Drowsiness, usually mild to moderate, may occur, particularly during the first or second week, after which, it generally disappears. If troublesome, lower dosage or administer small amounts of dextroamphetamine.
Jaundice: Overall incidence has been low, regardless of indication or dosage. Most investigators conclude that it is a sensitivity reaction.
Agranulocytosis: Observe patients regularly for sudden appearance of sore throat or other signs of infection. If white blood counts and differential smears indicate cellular depression, stop treatment and start antibiotic and other suitable therapy.
EKG Changes: Particularly nonspecific, usually reversible Q and T-wave distortions have been observed in some patients.
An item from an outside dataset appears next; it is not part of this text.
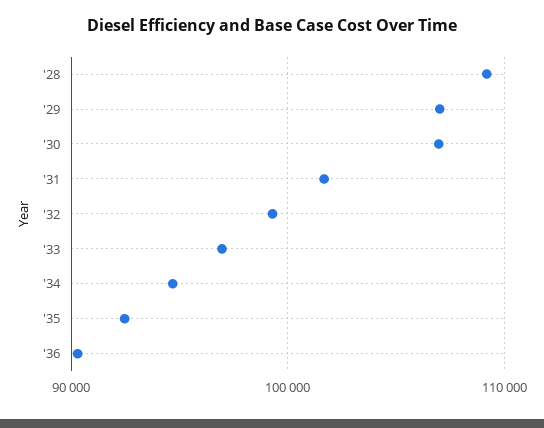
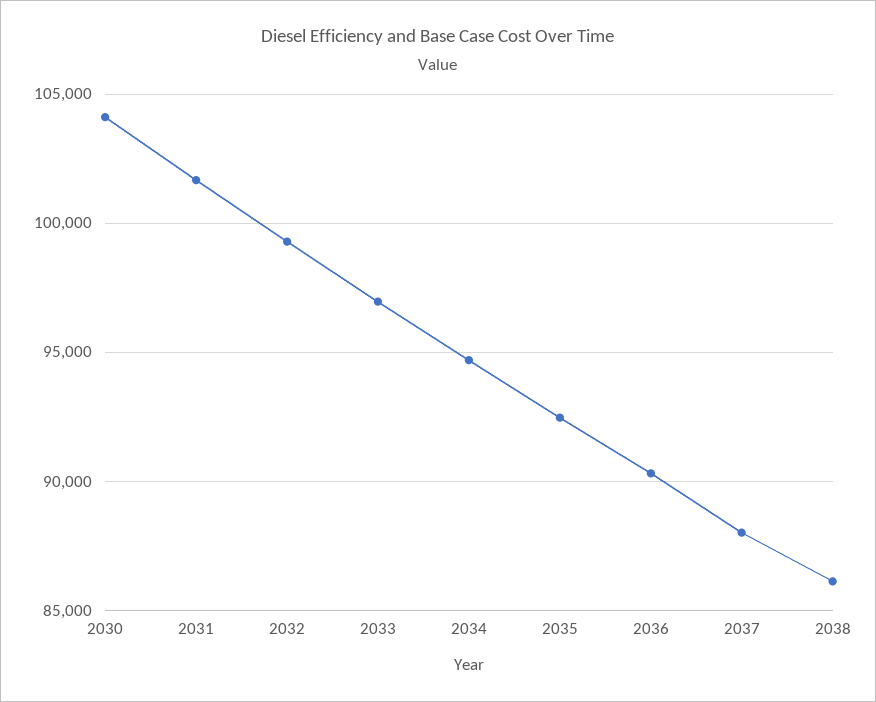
'28: 109000 -> none
'29: 107000 -> none
'30: 107000 -> 104000
2037: none -> 88000
2038: none -> 86000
Their relationship to myocardial damage has not been confirmed.
CNS Effects: Neuromuscular extrapyramidal reactions, closely resembling parkinsonism and motor restlessness have occurred most frequently in psychiatric patients receiving high dosages.
Behavioral Effects: Psychotic symptoms and catatonic-like states have been reported rarely.
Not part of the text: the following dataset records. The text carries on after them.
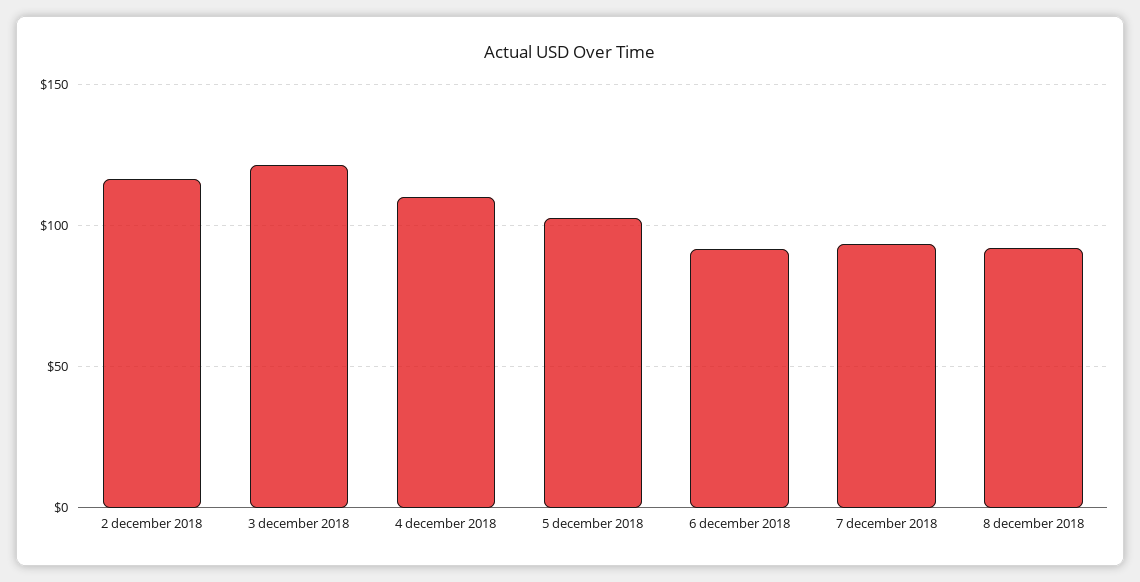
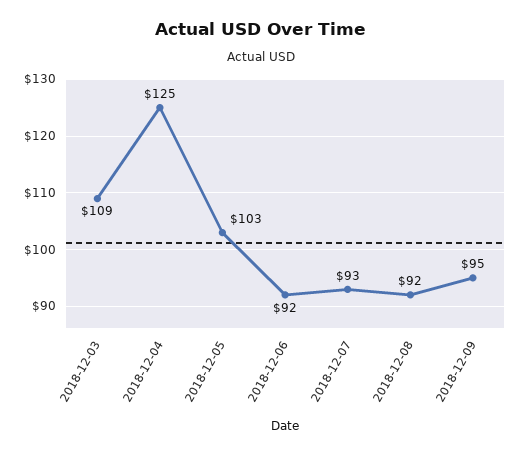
2 december 2018: 115 -> none
3 december 2018: 120 -> 109
4 december 2018: 110 -> 125
2018-12-09: none -> 95

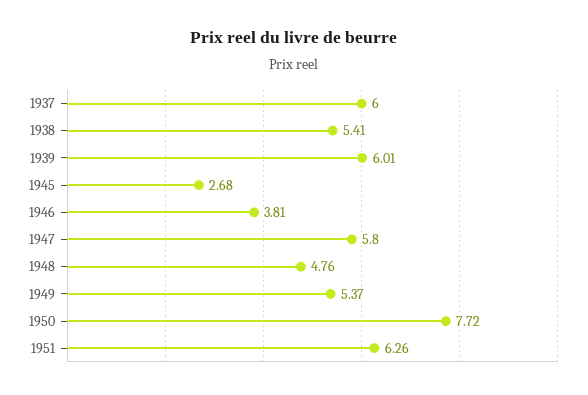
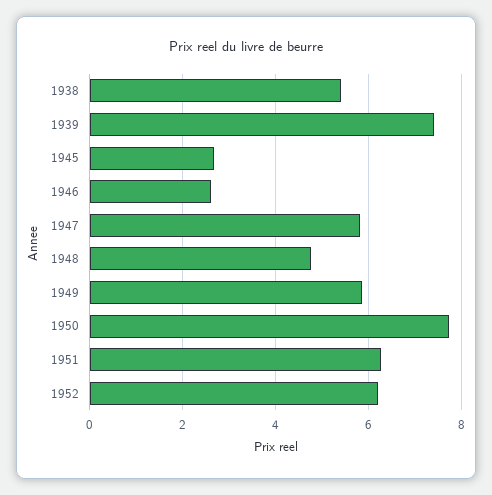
1937: 6 -> none
1939: 6.01 -> 7.4
1946: 3.81 -> 2.6
1949: 5.37 -> 5.8
1952: none -> 6.2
Persistent Abnormal Movements: Persistent dyskinesia, most commonly involving the face, tongue and jaw. These phenomena have been reported most frequently in elderly patients with organic brain damage.
Endocrine Disorders: Lactation and moderate breast engorgement may occur in females on large doses. If persistent, lower dosage or withdraw the drug. Amenorrhea, gynecomastia, hyperglycemia and glycosuria have been reported.
Autonomic Reactions: Occasional dry mouth, nasal congestion, constipation, adynamic ileus, miosis and mydriasis.
Special Considerations in Long-Term Therapy: Skin pigmentation and ocular changes have occurred in some patients.